### Record set
· · · · · · ·

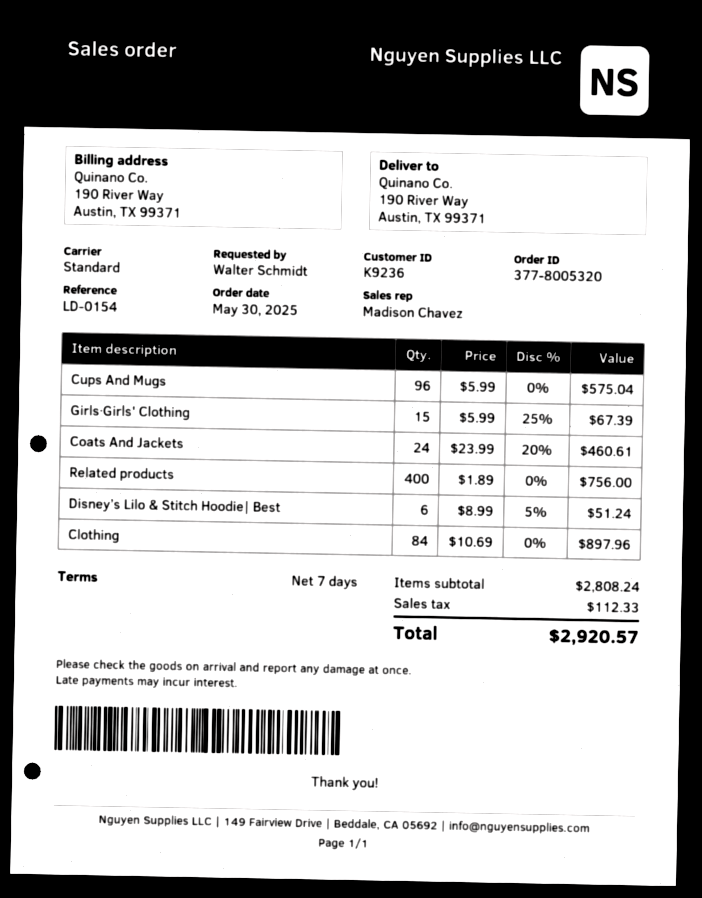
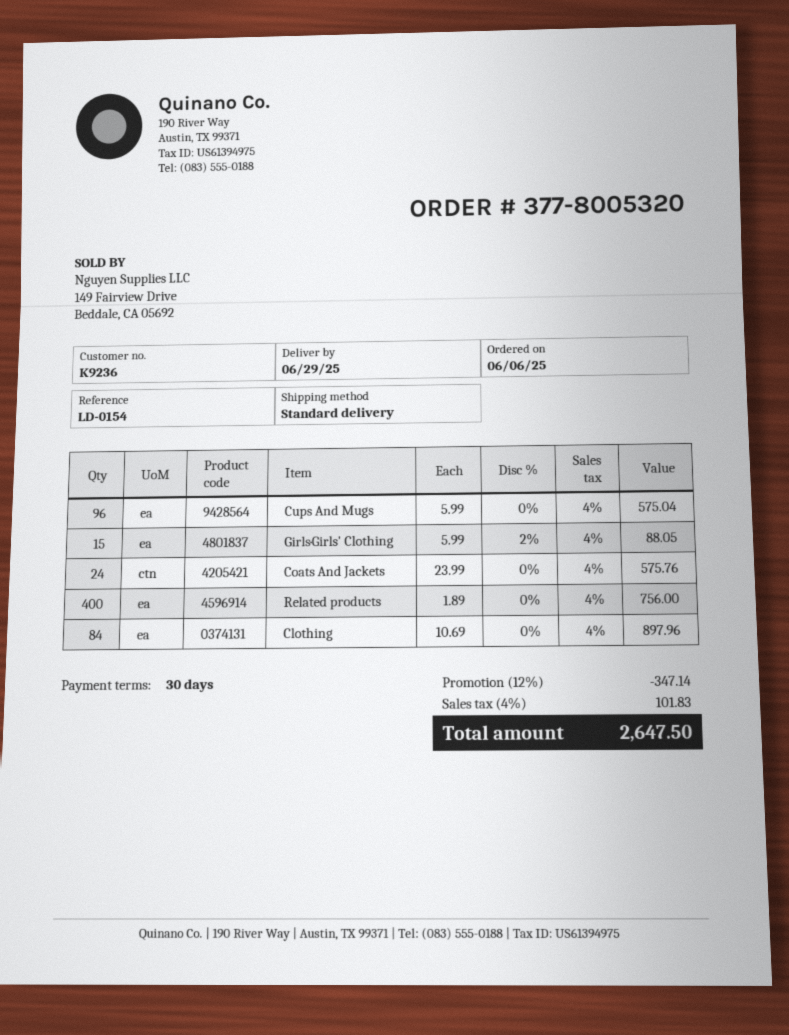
order date: 2025-05-30 -> 2025-06-06
payment terms: 7 days -> 30 days
Girls·Girls' Clothing: 15 x 5.99 - 25% = 67.39 -> 15 x 5.99 - 2% = 88.05
Coats And Jackets: 24 x 23.99 - 20% = 460.61 -> 24 x 23.99 = 575.76
Disney’s Lilo & Stitch Hoodie| Best: 6 x 8.99 - 5% = 51.24 -> none
discount: none -> 12% = 347.14
tax: 112.33 -> 101.83
total: 2920.57 -> 2647.50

· · · · · · ·

### Prompt
Take from the listing every line in which the word "none" appears.

### Written solution
Disney’s Lilo & Stitch Hoodie| Best: 6 x 8.99 - 5% = 51.24 -> none
discount: none -> 12% = 347.14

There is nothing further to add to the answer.